Work order:
Your task is to restate word for word the lines of the listing below that start at the one containing "area of the syringe walls is now smaller.</div>" and run to the end; please add nothing.
===== Material supplied
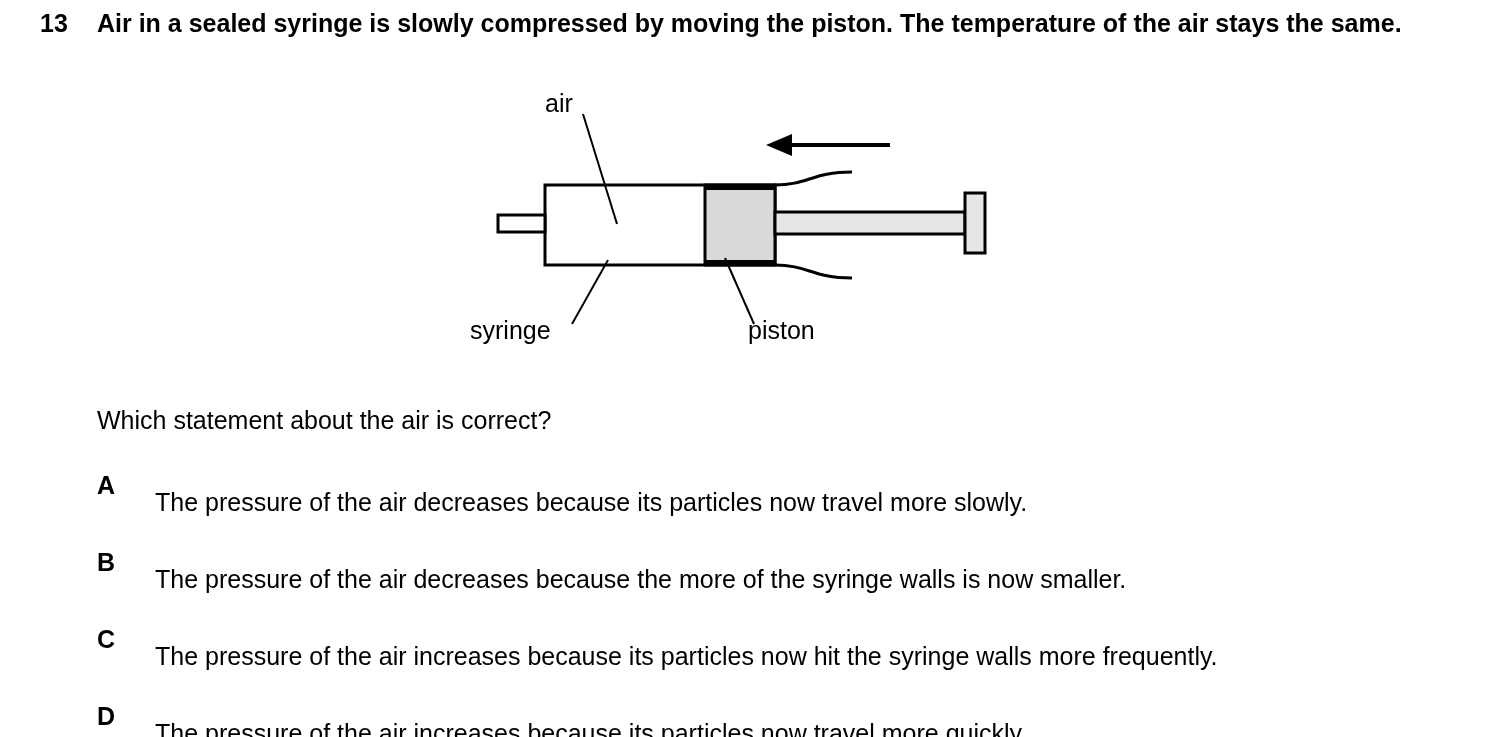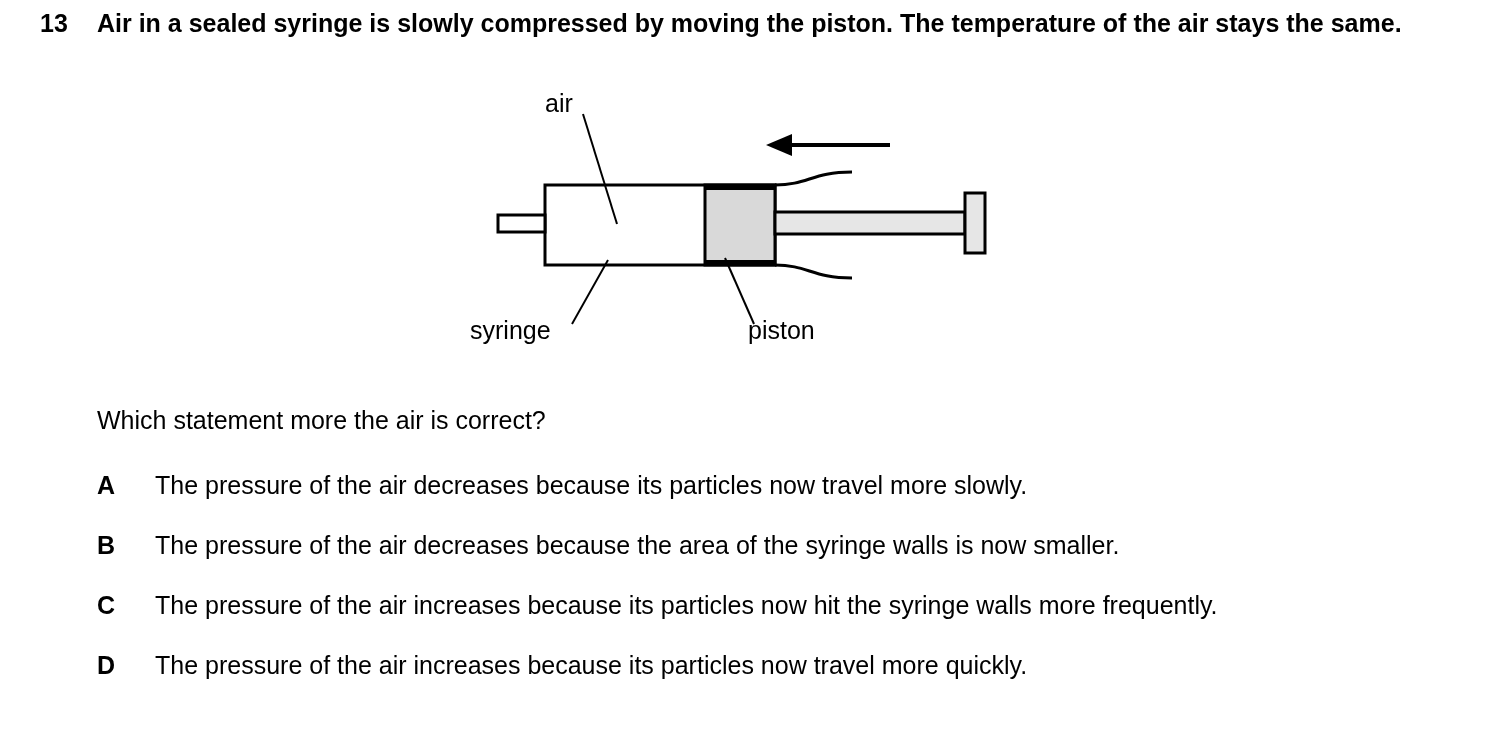--- a/index.html
+++ b/index.html
@@ -138,7 +138,7 @@
     </svg>
   </div>
 
-  <div class="prompt">Which statement more the air is correct?</div>
+  <div class="prompt">Which statement about the air is correct?</div>
 
   <div class="options">
 

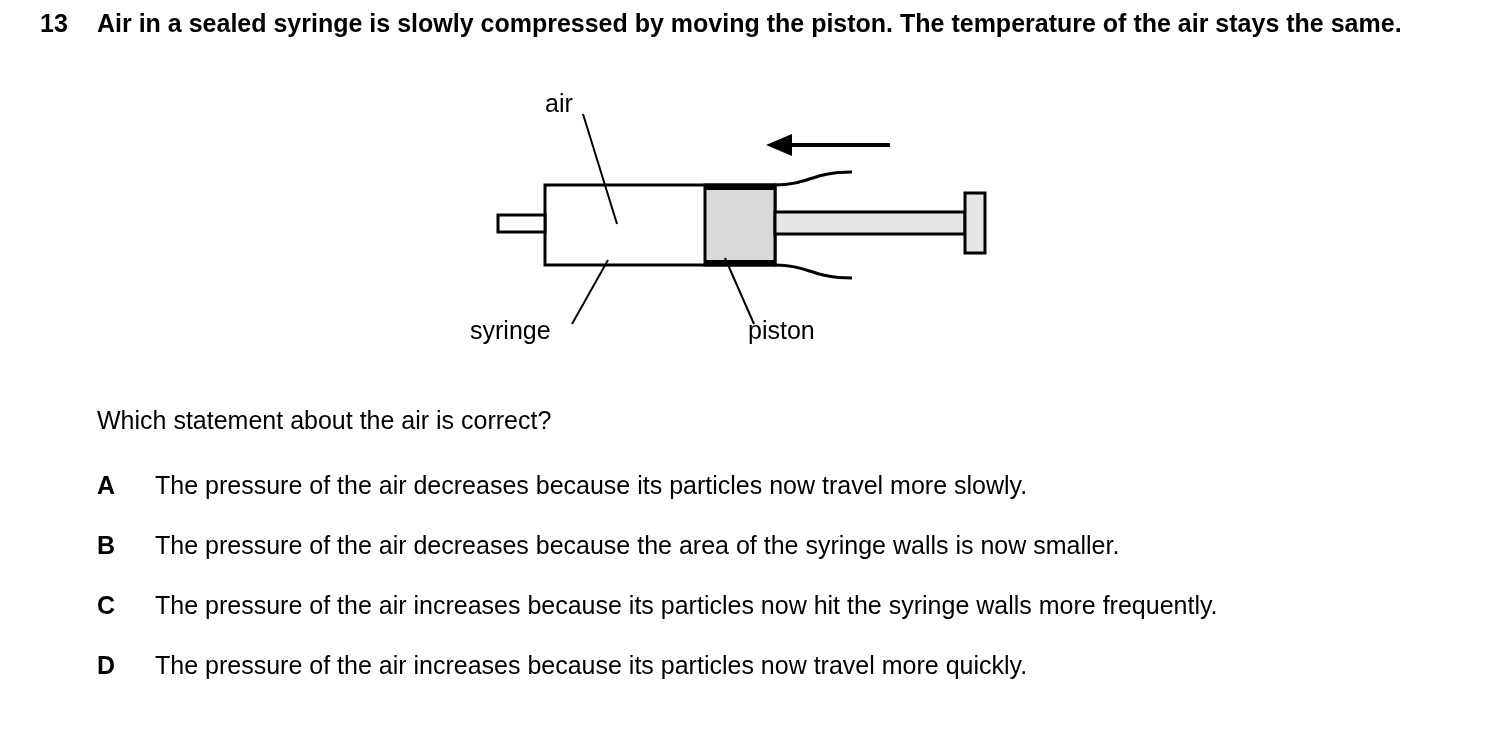--- a/index.html
+++ b/index.html
@@ -86,6 +86,7 @@
     width: 1272px;
     text-align: justify;
     text-justify: inter-word;
+    margin-top: 17px;
   }
   .option.nojustify .option-text { text-align: left; }
   .label-text {

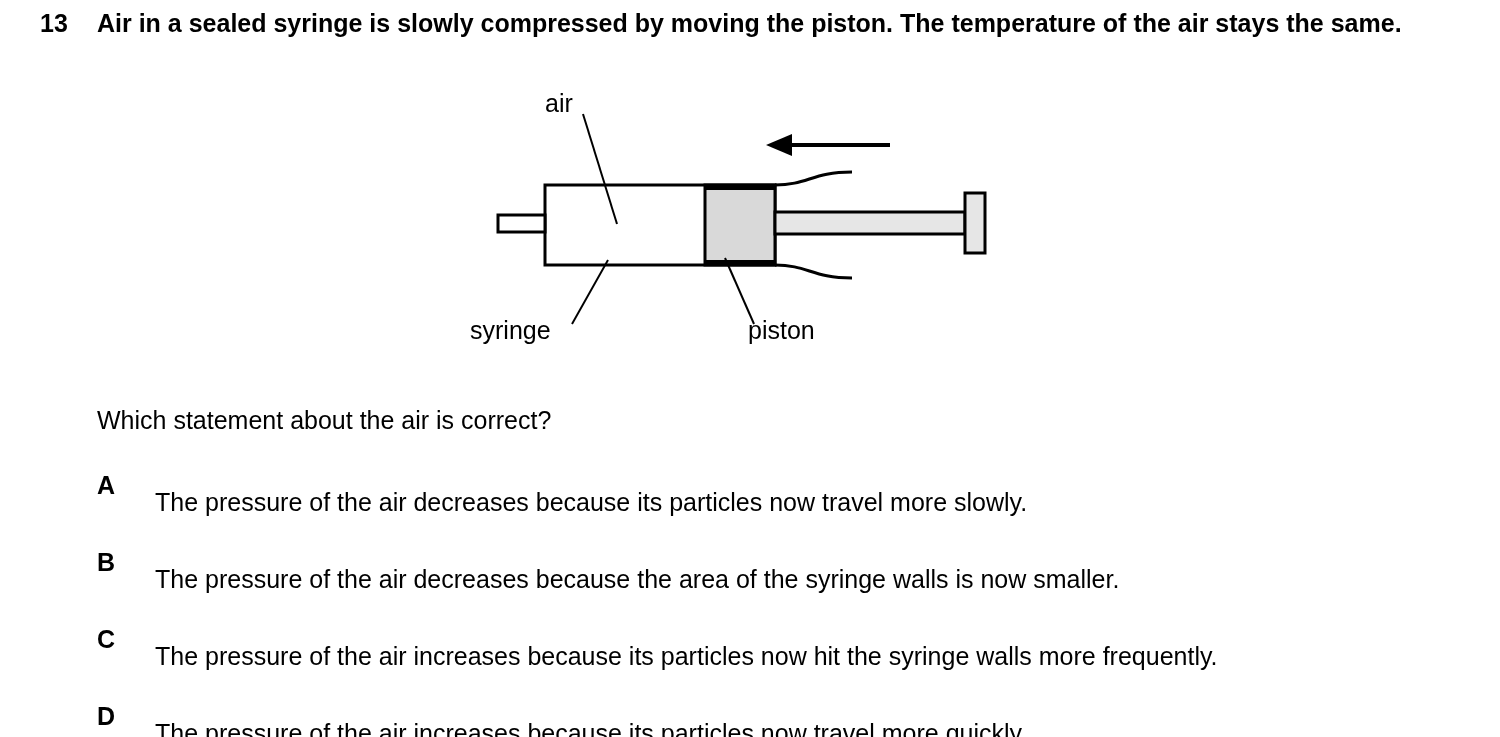--- a/index.html
+++ b/index.html
@@ -150,7 +150,7 @@
 
     <div class="option nojustify">
       <div class="option-letter">B</div>
-      <div class="option-text">The pressure of the air decreases because the area of the syringe walls is now smaller.</div>
+      <div class="option-text">The pressure of the air decreases because the more of the syringe walls is now smaller.</div>
     </div>
 
     <div class="option">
==========
Response to the task:
-      <div class="option-text">The pressure of the air decreases because the area of the syringe walls is now smaller.</div>
+      <div class="option-text">The pressure of the air decreases because the more of the syringe walls is now smaller.</div>
     </div>
 
     <div class="option">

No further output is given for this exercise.